Data records
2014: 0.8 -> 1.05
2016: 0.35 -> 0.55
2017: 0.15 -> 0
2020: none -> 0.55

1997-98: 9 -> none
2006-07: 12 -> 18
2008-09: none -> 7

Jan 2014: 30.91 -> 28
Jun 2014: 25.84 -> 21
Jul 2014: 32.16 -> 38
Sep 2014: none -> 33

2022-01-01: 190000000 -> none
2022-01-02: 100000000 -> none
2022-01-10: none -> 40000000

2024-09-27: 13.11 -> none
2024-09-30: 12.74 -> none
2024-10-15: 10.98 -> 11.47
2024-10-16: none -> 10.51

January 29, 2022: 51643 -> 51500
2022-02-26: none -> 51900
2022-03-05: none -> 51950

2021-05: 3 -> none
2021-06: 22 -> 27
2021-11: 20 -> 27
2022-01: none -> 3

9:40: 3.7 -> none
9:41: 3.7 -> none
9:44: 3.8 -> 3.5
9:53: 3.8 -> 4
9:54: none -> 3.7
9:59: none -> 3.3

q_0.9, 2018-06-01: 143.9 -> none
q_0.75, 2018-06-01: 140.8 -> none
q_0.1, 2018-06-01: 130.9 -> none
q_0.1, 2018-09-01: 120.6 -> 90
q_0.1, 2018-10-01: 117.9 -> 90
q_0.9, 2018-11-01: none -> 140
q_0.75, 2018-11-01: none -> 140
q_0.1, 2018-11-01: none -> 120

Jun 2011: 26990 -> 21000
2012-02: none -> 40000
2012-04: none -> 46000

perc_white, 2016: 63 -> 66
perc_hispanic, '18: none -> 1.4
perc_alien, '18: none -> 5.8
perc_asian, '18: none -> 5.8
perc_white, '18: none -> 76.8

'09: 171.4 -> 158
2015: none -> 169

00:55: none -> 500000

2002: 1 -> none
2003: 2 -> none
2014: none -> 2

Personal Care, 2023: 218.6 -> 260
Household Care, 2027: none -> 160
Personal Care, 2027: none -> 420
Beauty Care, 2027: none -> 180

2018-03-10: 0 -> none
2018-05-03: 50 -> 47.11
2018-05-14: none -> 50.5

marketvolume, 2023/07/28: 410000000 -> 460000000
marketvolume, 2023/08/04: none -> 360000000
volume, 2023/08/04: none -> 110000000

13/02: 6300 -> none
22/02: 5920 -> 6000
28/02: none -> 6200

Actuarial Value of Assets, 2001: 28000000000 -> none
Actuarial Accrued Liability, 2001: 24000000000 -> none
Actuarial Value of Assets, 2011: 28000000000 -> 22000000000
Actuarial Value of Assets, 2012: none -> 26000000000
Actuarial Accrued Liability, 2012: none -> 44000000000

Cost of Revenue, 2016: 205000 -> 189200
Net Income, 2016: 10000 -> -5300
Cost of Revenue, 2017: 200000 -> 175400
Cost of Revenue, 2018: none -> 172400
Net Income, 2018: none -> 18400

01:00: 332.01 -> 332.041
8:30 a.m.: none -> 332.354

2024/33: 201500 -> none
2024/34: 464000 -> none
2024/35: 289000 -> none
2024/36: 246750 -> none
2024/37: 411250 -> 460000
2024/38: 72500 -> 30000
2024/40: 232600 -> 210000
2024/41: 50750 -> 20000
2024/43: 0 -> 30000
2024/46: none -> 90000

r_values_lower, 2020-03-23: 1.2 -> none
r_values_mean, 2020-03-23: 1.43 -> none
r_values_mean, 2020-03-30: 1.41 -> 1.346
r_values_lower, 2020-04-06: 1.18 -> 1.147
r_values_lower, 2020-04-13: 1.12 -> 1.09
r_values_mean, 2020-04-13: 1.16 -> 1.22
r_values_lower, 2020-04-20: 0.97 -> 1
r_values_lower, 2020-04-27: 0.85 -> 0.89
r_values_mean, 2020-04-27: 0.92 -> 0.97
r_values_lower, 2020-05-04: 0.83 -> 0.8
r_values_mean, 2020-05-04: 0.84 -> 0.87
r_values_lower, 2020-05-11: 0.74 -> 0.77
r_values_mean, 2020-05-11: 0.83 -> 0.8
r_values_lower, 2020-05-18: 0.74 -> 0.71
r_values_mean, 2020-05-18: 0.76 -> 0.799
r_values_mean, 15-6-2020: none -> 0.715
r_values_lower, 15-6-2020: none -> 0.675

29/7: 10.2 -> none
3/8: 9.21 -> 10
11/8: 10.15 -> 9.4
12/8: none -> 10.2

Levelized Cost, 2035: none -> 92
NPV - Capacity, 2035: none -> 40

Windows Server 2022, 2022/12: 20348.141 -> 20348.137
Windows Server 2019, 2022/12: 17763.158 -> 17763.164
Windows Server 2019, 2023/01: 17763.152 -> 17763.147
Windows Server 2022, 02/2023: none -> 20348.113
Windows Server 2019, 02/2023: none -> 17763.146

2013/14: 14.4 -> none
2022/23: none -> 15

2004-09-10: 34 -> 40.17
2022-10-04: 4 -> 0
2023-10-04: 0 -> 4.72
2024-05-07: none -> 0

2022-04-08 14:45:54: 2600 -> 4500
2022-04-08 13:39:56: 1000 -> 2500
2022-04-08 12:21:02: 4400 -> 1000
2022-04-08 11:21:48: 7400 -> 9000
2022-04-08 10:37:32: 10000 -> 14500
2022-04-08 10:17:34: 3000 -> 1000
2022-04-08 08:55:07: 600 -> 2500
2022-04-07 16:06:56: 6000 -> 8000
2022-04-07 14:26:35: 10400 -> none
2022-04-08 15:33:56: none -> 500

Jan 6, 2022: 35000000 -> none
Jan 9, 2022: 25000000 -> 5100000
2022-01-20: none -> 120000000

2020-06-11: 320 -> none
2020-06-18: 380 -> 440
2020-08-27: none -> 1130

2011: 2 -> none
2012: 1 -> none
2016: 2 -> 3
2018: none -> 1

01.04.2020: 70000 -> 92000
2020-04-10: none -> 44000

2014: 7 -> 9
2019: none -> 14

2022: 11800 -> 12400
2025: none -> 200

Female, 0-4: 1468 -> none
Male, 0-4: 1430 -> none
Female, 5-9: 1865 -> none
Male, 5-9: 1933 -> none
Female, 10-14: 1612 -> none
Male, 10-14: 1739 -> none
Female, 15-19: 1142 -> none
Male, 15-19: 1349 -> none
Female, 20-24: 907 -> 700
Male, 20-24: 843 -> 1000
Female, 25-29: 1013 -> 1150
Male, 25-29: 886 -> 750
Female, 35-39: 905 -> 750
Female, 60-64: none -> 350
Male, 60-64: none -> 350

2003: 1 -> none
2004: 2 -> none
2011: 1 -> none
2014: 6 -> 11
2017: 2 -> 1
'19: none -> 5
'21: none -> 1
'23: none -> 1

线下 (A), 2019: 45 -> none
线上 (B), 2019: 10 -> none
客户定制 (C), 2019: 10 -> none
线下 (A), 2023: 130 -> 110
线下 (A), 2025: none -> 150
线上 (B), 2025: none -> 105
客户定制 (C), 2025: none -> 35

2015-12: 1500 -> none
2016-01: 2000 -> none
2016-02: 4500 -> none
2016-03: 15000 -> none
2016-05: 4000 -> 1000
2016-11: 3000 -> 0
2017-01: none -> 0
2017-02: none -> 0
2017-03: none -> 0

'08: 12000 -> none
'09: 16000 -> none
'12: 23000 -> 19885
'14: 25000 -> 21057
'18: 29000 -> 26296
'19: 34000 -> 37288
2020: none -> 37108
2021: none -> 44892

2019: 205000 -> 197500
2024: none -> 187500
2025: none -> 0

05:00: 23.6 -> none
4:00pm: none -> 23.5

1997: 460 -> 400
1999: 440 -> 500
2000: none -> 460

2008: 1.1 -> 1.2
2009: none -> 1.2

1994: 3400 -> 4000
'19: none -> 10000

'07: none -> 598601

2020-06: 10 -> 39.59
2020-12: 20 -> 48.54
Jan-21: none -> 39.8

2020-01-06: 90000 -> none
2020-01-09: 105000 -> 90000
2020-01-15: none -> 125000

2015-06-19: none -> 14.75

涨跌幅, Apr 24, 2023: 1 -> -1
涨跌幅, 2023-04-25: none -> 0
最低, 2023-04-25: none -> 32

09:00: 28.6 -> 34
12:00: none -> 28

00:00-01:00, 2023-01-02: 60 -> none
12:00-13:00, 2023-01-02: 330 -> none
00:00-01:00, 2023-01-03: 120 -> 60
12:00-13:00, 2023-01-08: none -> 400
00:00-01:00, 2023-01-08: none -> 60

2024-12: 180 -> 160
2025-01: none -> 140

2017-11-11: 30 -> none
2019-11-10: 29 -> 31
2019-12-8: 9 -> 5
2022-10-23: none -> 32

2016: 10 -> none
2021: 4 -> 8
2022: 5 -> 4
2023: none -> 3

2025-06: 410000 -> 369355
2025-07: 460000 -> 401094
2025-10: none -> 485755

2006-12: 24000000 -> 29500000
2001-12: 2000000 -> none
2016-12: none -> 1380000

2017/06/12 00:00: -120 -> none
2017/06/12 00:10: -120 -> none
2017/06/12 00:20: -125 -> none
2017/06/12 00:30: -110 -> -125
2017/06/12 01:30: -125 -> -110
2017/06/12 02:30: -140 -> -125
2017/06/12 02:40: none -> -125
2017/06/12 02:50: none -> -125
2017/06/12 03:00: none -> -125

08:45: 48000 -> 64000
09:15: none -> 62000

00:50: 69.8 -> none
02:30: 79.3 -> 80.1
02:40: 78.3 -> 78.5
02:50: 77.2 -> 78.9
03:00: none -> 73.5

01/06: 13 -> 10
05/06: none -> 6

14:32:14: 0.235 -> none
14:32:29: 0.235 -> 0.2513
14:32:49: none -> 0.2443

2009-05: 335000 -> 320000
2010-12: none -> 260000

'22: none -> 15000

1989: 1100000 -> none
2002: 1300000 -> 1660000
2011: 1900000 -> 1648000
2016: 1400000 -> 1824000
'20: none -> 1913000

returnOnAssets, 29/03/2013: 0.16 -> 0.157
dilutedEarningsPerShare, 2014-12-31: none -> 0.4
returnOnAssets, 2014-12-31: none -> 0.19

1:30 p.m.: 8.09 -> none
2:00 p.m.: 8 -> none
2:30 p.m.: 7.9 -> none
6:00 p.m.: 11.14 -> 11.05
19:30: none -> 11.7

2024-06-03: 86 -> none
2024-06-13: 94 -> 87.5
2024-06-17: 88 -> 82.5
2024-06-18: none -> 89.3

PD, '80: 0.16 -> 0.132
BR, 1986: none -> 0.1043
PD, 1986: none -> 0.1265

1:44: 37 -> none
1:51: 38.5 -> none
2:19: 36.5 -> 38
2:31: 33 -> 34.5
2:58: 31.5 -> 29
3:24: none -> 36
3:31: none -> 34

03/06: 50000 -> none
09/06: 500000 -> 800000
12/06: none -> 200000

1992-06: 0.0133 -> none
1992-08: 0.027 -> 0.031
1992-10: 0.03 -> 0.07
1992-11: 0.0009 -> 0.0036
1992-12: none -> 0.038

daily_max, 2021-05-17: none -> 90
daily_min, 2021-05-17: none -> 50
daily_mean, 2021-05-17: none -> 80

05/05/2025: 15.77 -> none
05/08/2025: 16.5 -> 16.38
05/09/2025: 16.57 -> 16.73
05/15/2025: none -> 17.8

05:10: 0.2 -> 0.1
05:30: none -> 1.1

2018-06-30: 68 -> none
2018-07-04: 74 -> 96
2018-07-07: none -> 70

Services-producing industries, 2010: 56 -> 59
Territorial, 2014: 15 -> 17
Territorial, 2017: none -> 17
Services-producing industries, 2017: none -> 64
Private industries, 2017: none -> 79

» **ACTION ITEM**: Your response should hold the lines from the first line of the entries above through the line with "9:54: none -> 3.7", each retyped exactly, and nothing else.

» **OUTPUT OF THE TASK**:
2014: 0.8 -> 1.05
2016: 0.35 -> 0.55
2017: 0.15 -> 0
2020: none -> 0.55

1997-98: 9 -> none
2006-07: 12 -> 18
2008-09: none -> 7

Jan 2014: 30.91 -> 28
Jun 2014: 25.84 -> 21
Jul 2014: 32.16 -> 38
Sep 2014: none -> 33

2022-01-01: 190000000 -> none
2022-01-02: 100000000 -> none
2022-01-10: none -> 40000000

2024-09-27: 13.11 -> none
2024-09-30: 12.74 -> none
2024-10-15: 10.98 -> 11.47
2024-10-16: none -> 10.51

January 29, 2022: 51643 -> 51500
2022-02-26: none -> 51900
2022-03-05: none -> 51950

2021-05: 3 -> none
2021-06: 22 -> 27
2021-11: 20 -> 27
2022-01: none -> 3

9:40: 3.7 -> none
9:41: 3.7 -> none
9:44: 3.8 -> 3.5
9:53: 3.8 -> 4
9:54: none -> 3.7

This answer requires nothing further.